§ **THE TASK**: One line at a time, check the entries below for the word "descending", and copy each line that has it.

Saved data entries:

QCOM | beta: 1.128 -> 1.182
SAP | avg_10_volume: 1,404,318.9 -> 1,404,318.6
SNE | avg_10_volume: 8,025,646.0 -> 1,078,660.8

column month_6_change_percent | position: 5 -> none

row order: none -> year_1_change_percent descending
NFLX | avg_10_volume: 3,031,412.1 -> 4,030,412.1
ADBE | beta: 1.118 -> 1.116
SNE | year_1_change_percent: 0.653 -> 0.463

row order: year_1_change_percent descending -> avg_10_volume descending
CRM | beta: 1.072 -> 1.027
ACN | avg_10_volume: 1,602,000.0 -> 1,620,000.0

§ **TASK RESPONSE**:
row order: none -> year_1_change_percent descending
row order: year_1_change_percent descending -> avg_10_volume descending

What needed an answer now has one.